Deputies had been summoned to the home by the couple’s other son, Harry, who became concerned after failing to reach his parents for a few days. The doors and windows of the house were locked, and Harry Spitz did not have a key, so deputies broke into the residence through a garage door, investigators testified.

Gas outlets throughout the house were turned on, and the bodies had been surrounded by magazines and newspapers in an apparent arson attempt, Detective Jerome Beck told a reporter outside the courtroom. The gasoline caps of the two cars in the garage had been removed, and a trail of melted candle wax stretched between the vehicles, in what looked like an attempt to set them afire, Beck said.

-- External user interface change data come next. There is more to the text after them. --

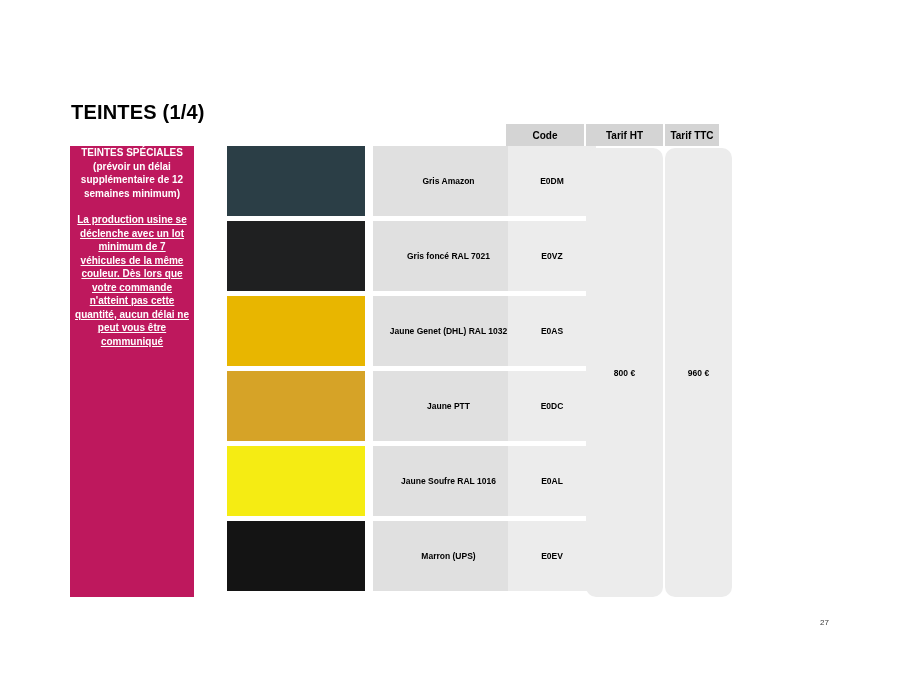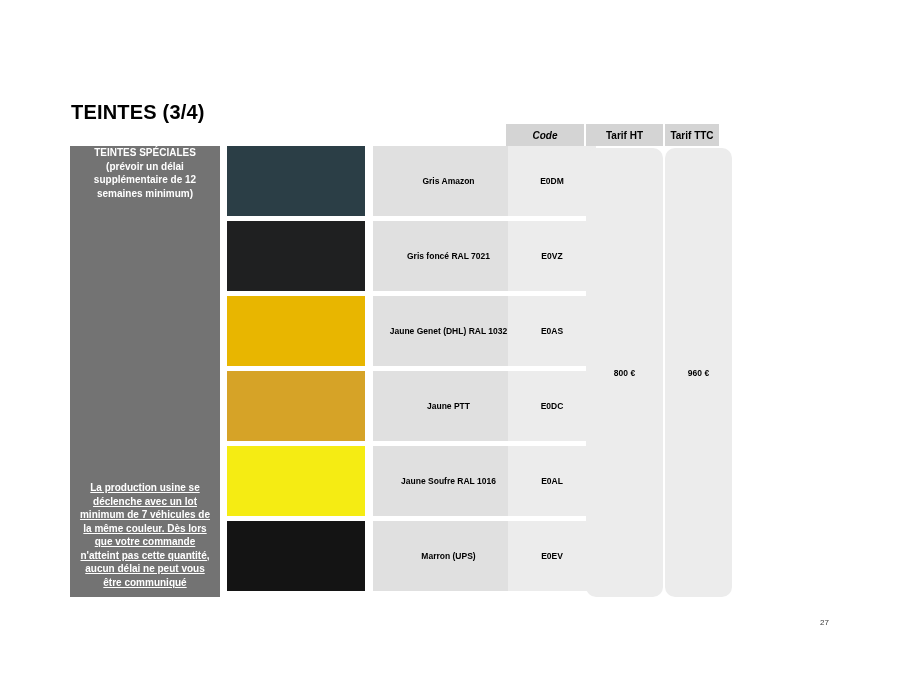"TEINTES (3/4)" div { text: 3/4 -> 1/4 }
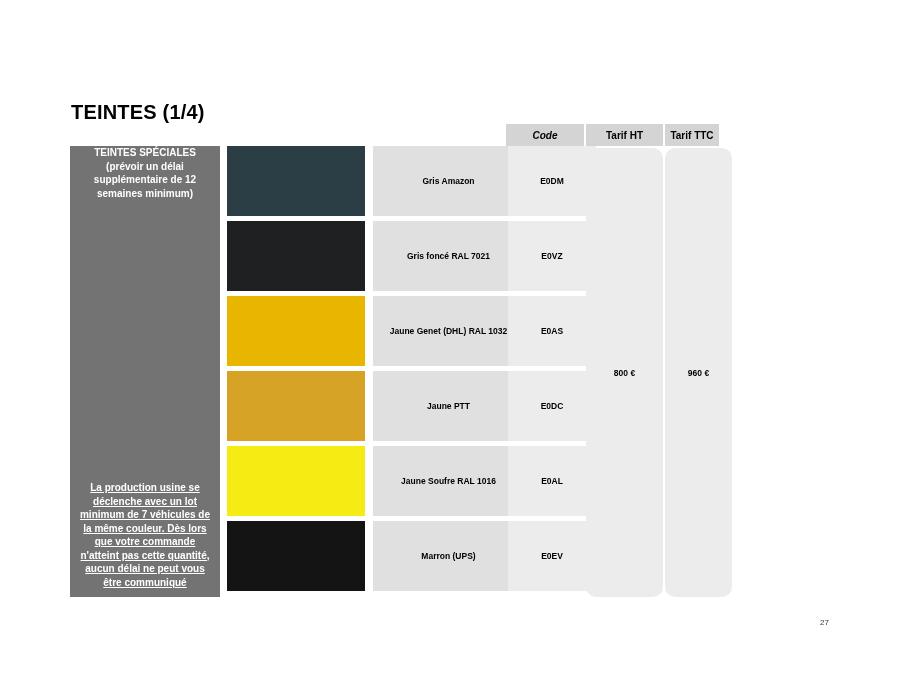"Code" #hdr-code { font-style: italic -> none }
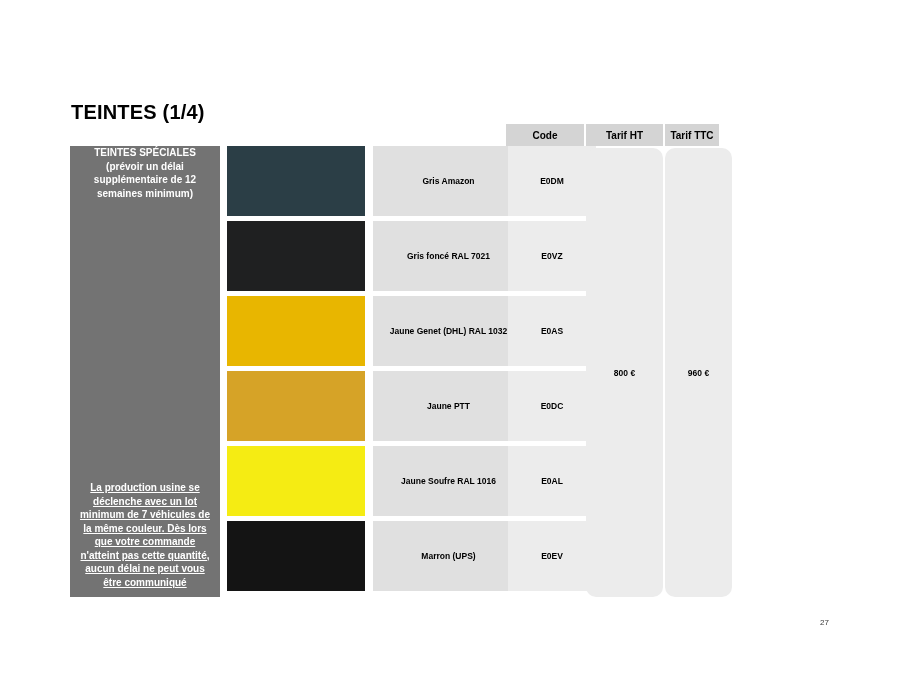"TEINTES SPÉCIALES (prévoir un délai" #notice-panel { background: #737373 -> #be185d; justify-content: space-between -> flex-start; width: 150px -> 124px }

“If someone had walked in that house with a cigarette, it would have blown up the entire block,” Beck said. “It’s just lucky that none of the initial investigators on the scene smoked.”

Believed Dead 2 Days


Investigators said they believe that the Spitzes were killed two days before their bodies were discovered, based on statements from a neighbor who said he heard a woman screaming and a man yelling on Feb. 25. The neighbor said the sounds came from the vicinity of the Spitz home.

Another neighbor testified that she saw the defendant outside the home on Feb. 26 and saw a car he had been driving parked at the curb on Feb. 24, 25 and 26. He disappeared before the bodies were discovered and was tracked by police to Portland, Ore., where he was arrested Aug. 8 on a warrant, investigators said.

A photograph of the couple and the suspect was found face down on the floor of the home, and the victims’ blood stains were found in the guest bedroom and bathroom that Robert Spitz reportedly used when he stayed with his parents, investigators testified.

A Renoir poster on the couple’s living room wall was found partly covered with the page of a magazine. Family members testified that Robert Spitz frequently pasted magazine pages over other framed pictures.


No Evidence of Burglary

There was no sign of forced entry nor evidence that anything had been stolen from the home, investigators testified.

Judge Coleman, in announcing his ruling, said that, although the prosecution presented sufficient evidence to show that Spitz may have been near the home about the time of the killings, nothing tied him to the acts.

Deputy Public Defender Barry A. Taylor said the evidence in the case was “as weak as I’ve ever seen. There was nothing there. It was all innuendo and conjecture, but no hard evidence.”


Mike Carroll, head deputy of the DA’s office in Van Nuys, disagreed.

‘It’s Like a Smoking Gun’

“If I know a guy’s in a house for two days with two dead bodies, I figure he did it,” Carroll said. “It’s like a smoking gun.”

Carroll said prosecutors were studying a section of the law that might allow them to hold Spitz for a psychiatric evaluation without having to refile charges.


Carroll said the suspect’s family claims he has attempted suicide on several occasions and was hospitalized in a Bulgarian mental institution. Taylor would not comment on those allegations.

Under California law, prosecutors can send Spitz to county mental health officials in the hope of having him judged a danger to society and confined to a mental facility, Carroll said. That would give prosecutors more time to investigate, he said.